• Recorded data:
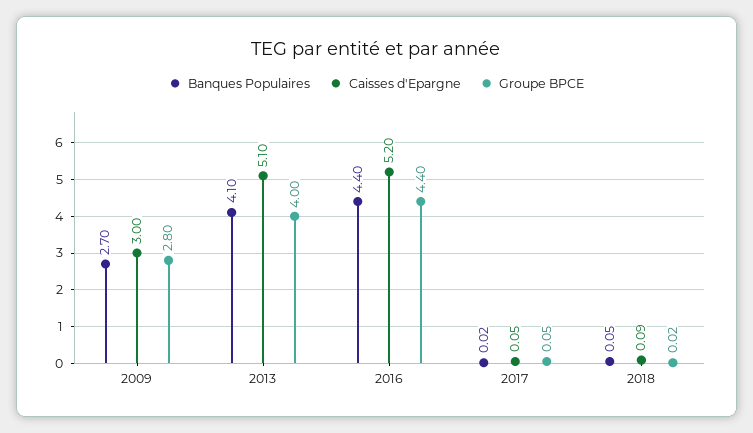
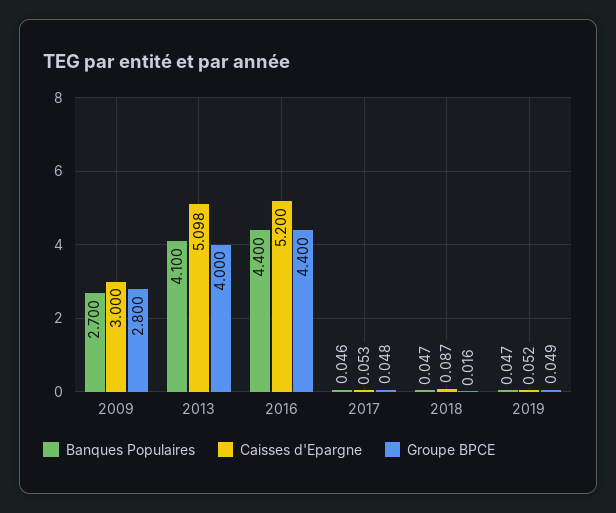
Banques Populaires, 2017: 0.02 -> 0.046
Banques Populaires, 2019: none -> 0.047
Caisses d'Epargne, 2019: none -> 0.052
Groupe BPCE, 2019: none -> 0.049

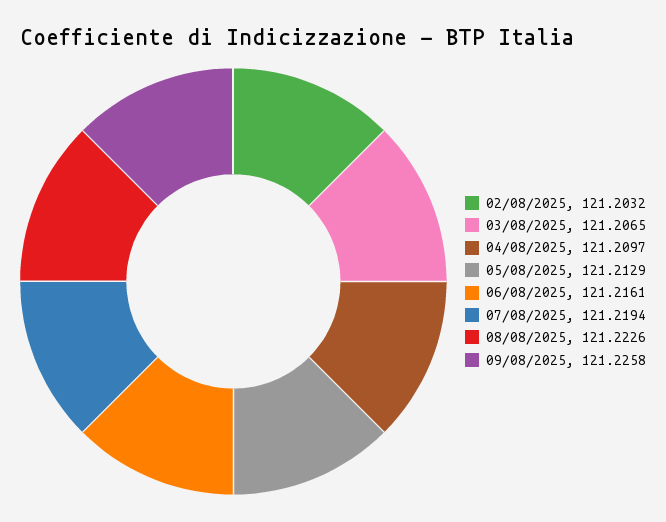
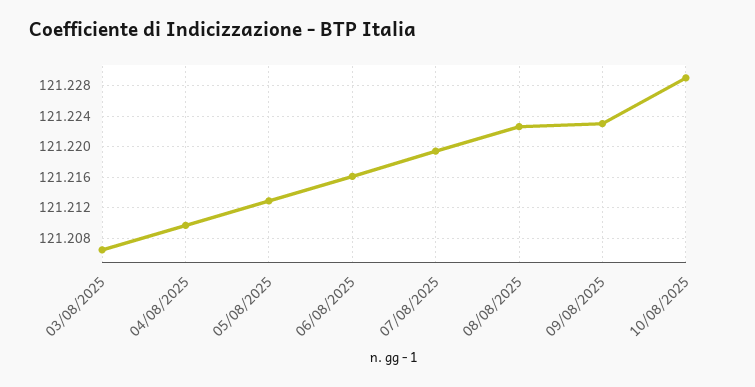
02/08/2025: 121.2032 -> none
09/08/2025: 121.2258 -> 121.223
10/08/2025: none -> 121.229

• TASK REQUIREMENTS: Show each line of the records above containing "none".

• FINISHED EXERCISE:
Banques Populaires, 2019: none -> 0.047
Caisses d'Epargne, 2019: none -> 0.052
Groupe BPCE, 2019: none -> 0.049
02/08/2025: 121.2032 -> none
10/08/2025: none -> 121.229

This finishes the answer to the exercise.